:: EXERCISE MATERIAL

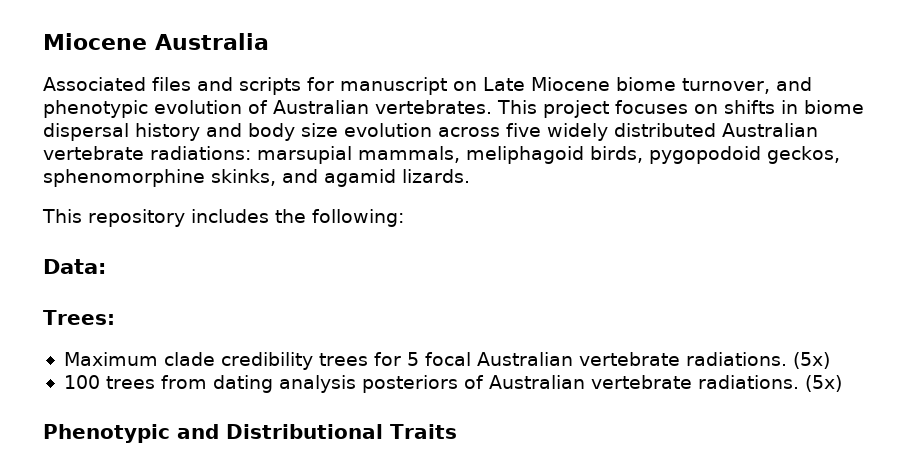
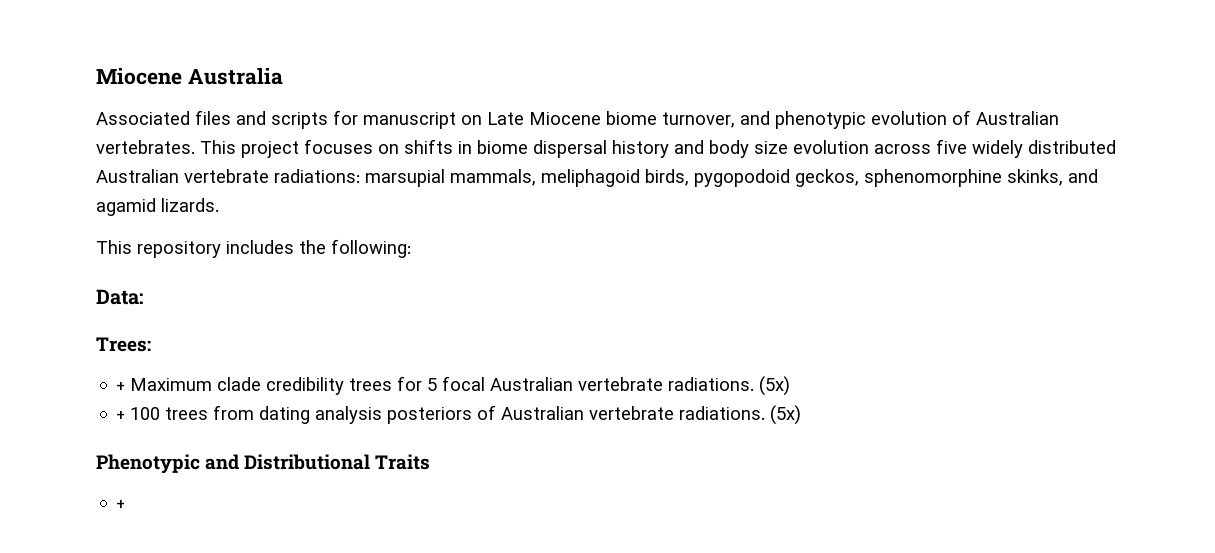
(115, 317) none -> [116,382,126,391] +
(830, 360) none -> [116,411,126,420] +
(457, 431) none -> [116,500,126,509] // +

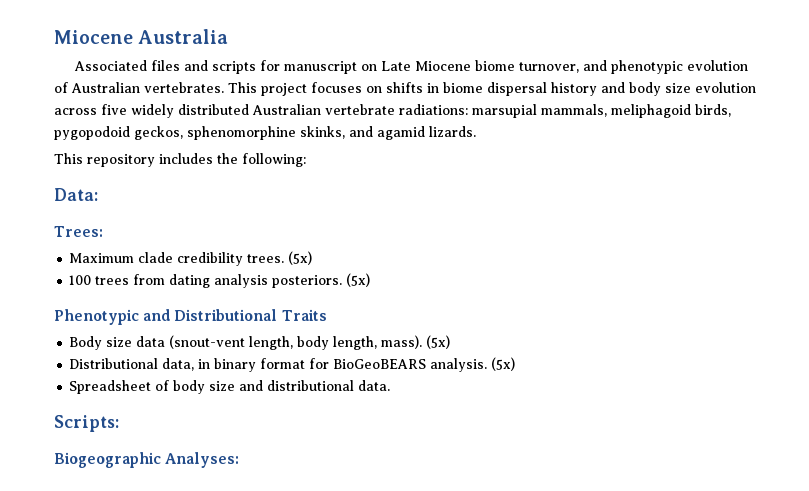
[116,382,126,391] + -> (103, 231) none
[349,376,791,396] [116,411,126,420] trees for 5 focal Australian vertebrate radiations. (5x) // + -> [247,251,313,265] trees. (5x) //
[387,405,766,424] posteriors of Australian vertebrate radiations. -> [272,275,343,288] posteriors.
[116,500,126,509] + -> [69,335,451,350] [69,357,516,372] [69,380,391,394] [54,415,119,432] [54,452,240,468] Body size data (snout-vent length, body length, mass). (5x) // Distributional data, in binary format for BioGeoBEARS analysis. (5x) // Spreadsheet of body size and distributional data. // Scripts: // Biogeographic Analyses:

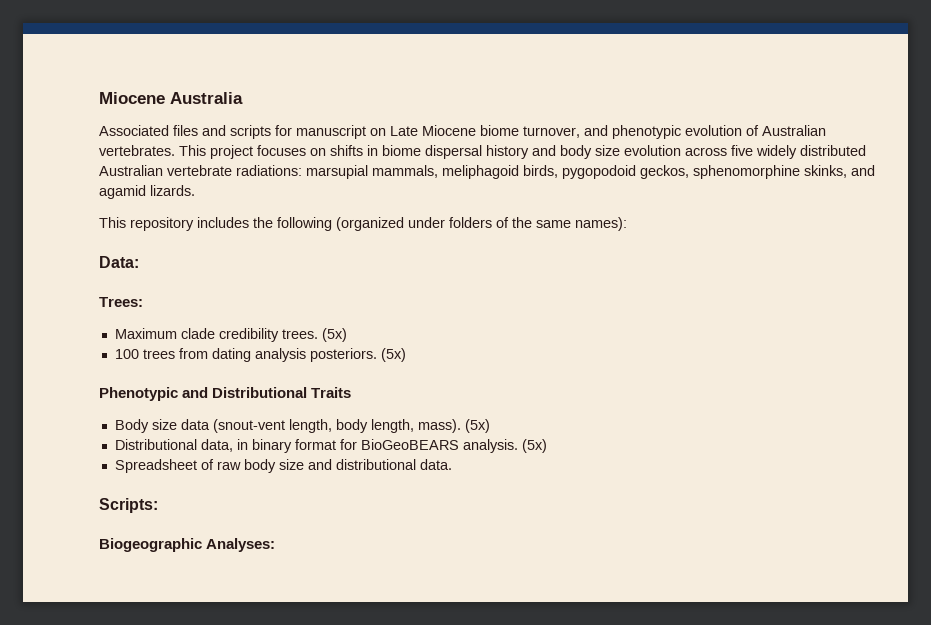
[242,153,306,167] following: -> [277,217,627,231] following (organized under folders of the same names):
(170, 385) none -> [216,461,241,470] raw

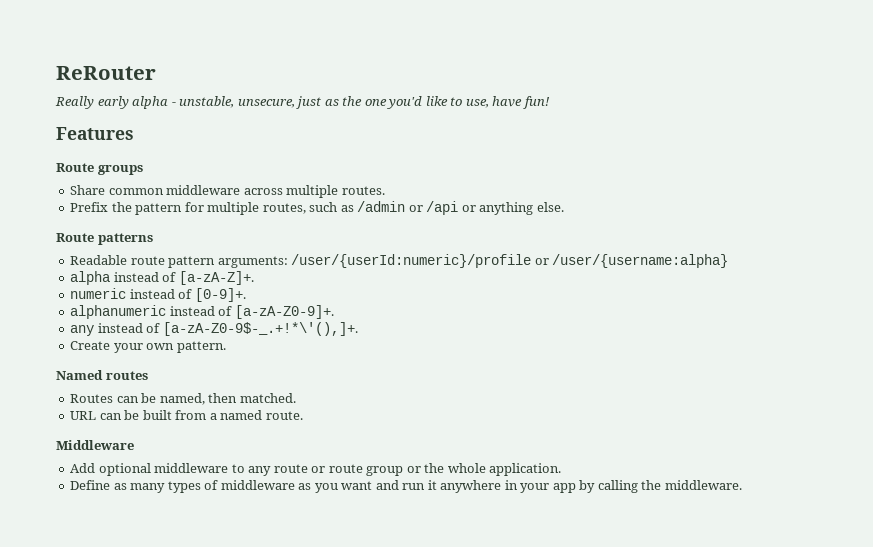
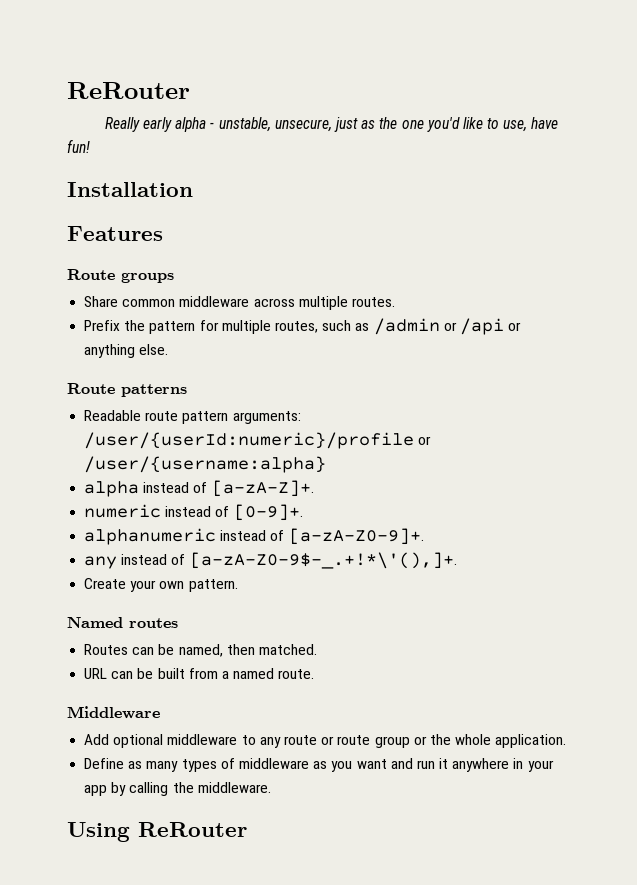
(550, 102) none -> [67,182,193,197] // Installation
(742, 485) none -> [67,822,247,842] // Using ReRouter

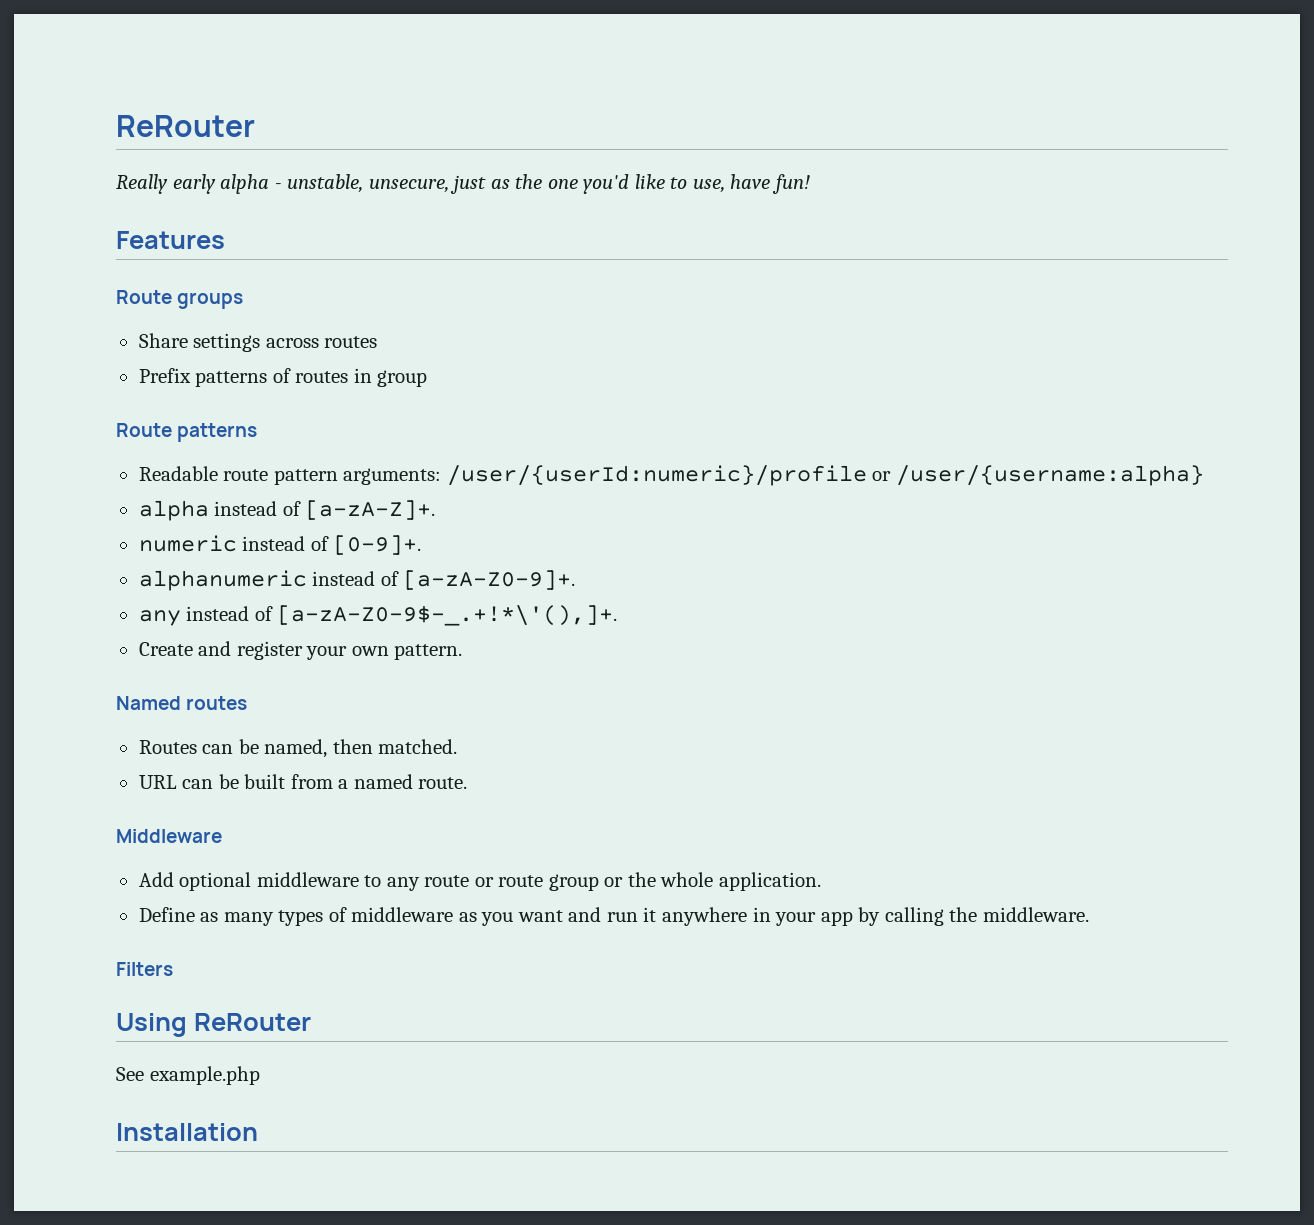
[67,182,193,197] // Installation -> (811, 184) none
[122,296,395,310] [84,318,522,335] [84,344,169,358] common middleware across multiple routes. // Prefix the pattern for multiple routes, such as /admin or /api or anything else. -> [193,333,378,352] [138,368,428,387] settings across routes // Prefix patterns of routes in group
(127, 583) none -> [198,641,303,660] and register
(271, 787) none -> [116,962,173,976] // Filters
(247, 829) none -> [116,1066,260,1085] [116,1123,258,1141] // See example.php // Installation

::::

◆ **PROBLEM STATEMENT**: Please take the lines from the beginning of the data above through the line holding "[387,405,766,424] posteriors of" and transcribe them exactly, without any pictures.

◆ **TASK SOLUTION**:
(115, 317) none -> [116,382,126,391] +
(830, 360) none -> [116,411,126,420] +
(457, 431) none -> [116,500,126,509] // +

[116,382,126,391] + -> (103, 231) none
[349,376,791,396] [116,411,126,420] trees for 5 focal Australian vertebrate radiations. (5x) // + -> [247,251,313,265] trees. (5x) //
[387,405,766,424] posteriors of Australian vertebrate radiations. -> [272,275,343,288] posteriors.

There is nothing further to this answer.